Dietary supplementation of the docosahexanoic acid (DHA), an omega-3 fatty acid, may help to prevent traumatic brain injury, in a lab animal model.
Traumatic brain injury (TBI) is a serious medical condition whose incidence among athletes engaged in impact sports, as well as soldiers in the military, is on the rise. To-date there has been little advancement in the area of prophylactic measures to prevent brain injury. Julian Bailes, from West Virginia University (West Virginia, USA), and colleagues studied a group of 16 adult male rats. The animals received daily doses of docosahexanoic acid (DHA), an omega-3 fatty acid, at 0, 3, 12, or 40 mg/kg for 30 days prior to inducement of a traumatic brain injury. The team found that the animals that received the highest dose of DHA incurred significantly reduced brain tissue damage, as compared to the other study animals.
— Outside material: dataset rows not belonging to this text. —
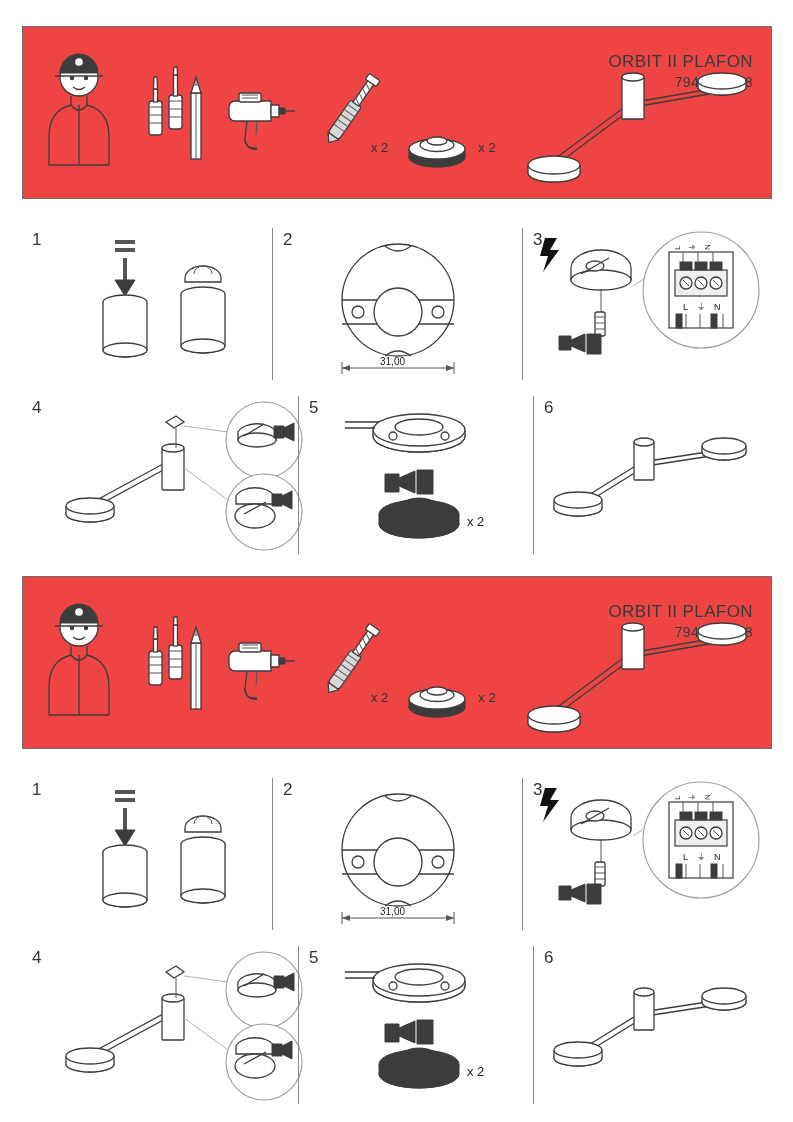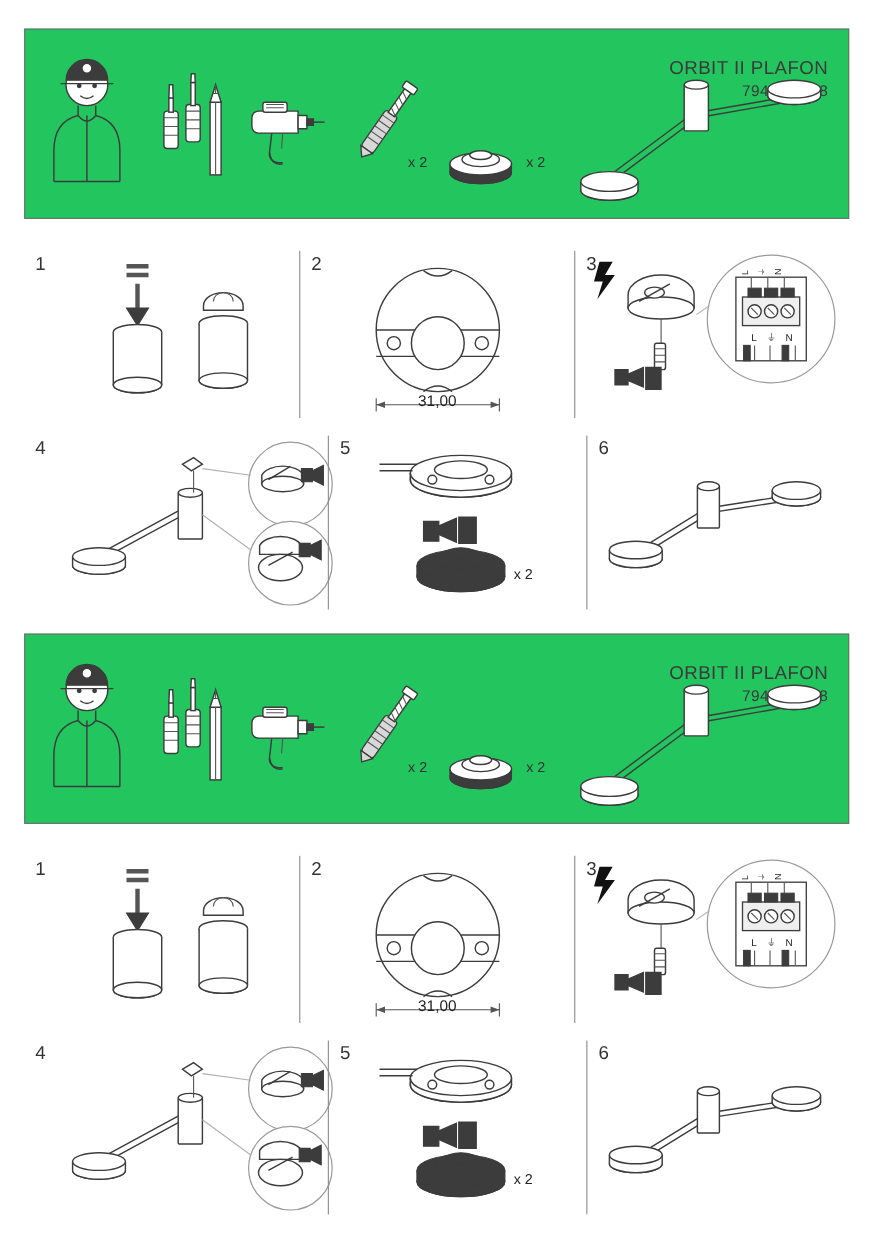--- a/index.html
+++ b/index.html
@@ -19,7 +19,7 @@
   .header-panel {
     position: absolute;
     border: 1.5px solid #6e6e6e;
-    background: #22c55e;
+    background: #ef4444;
   }
   .header-title {
     position: absolute;

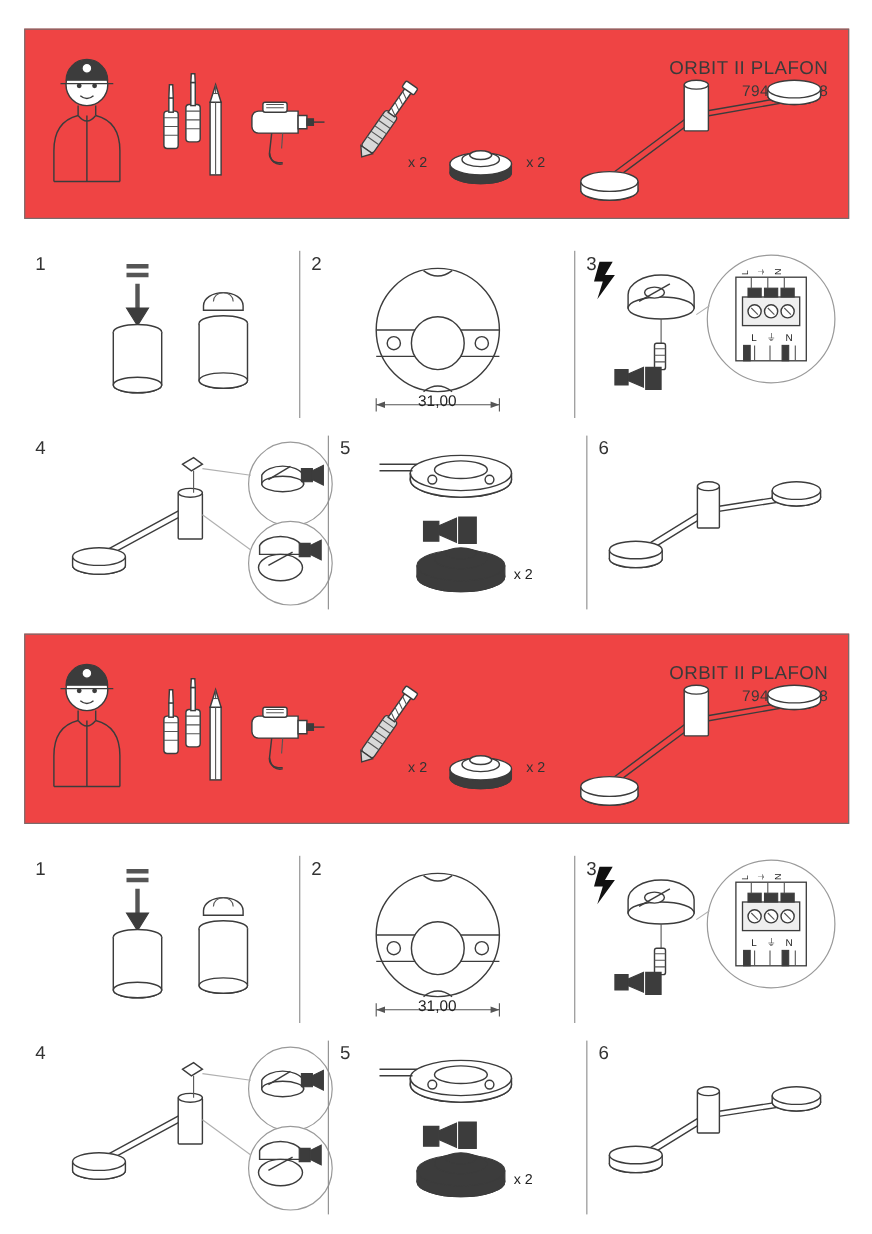--- a/index.html
+++ b/index.html
@@ -77,7 +77,7 @@
   }
   .dim-label {
     position: absolute;
-    font-size: 14px;
+    font-size: 10px;
     color: #222;
   }
   .xlabel {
Notably, levels of beta amyloid precursor protein (APP), an anatomical marker of brain injury, measured 1.15 APP positive axons per high power field in the high dose group, as compared with 6.78 in animals that did not consume supplemental DHA. As well, high-dose animals also had decreased expression of caspase 3 and macrophages, which are considered to be key indicators of brain cell death. Finally, DHA was also associated with reduced behavioral impairment, as measured by performance in a water maze. Writing that: “Dietary supplementation with DHA increases serum levels and, if given prior to traumatic brain injury, reduces the injury response,” the researchers urge that: “The potential for DHA to provide prophylactic benefit to the brain against traumatic injury appears promising.”
Mills, James D; Hadley, Kevin; Bailes, Julian E. “Dietary Supplementation With the Omega-3 Fatty Acid Docosahexaenoic Acid in Traumatic Brain Injury.” Neurosurgery. 68(2):474-481, February 2011.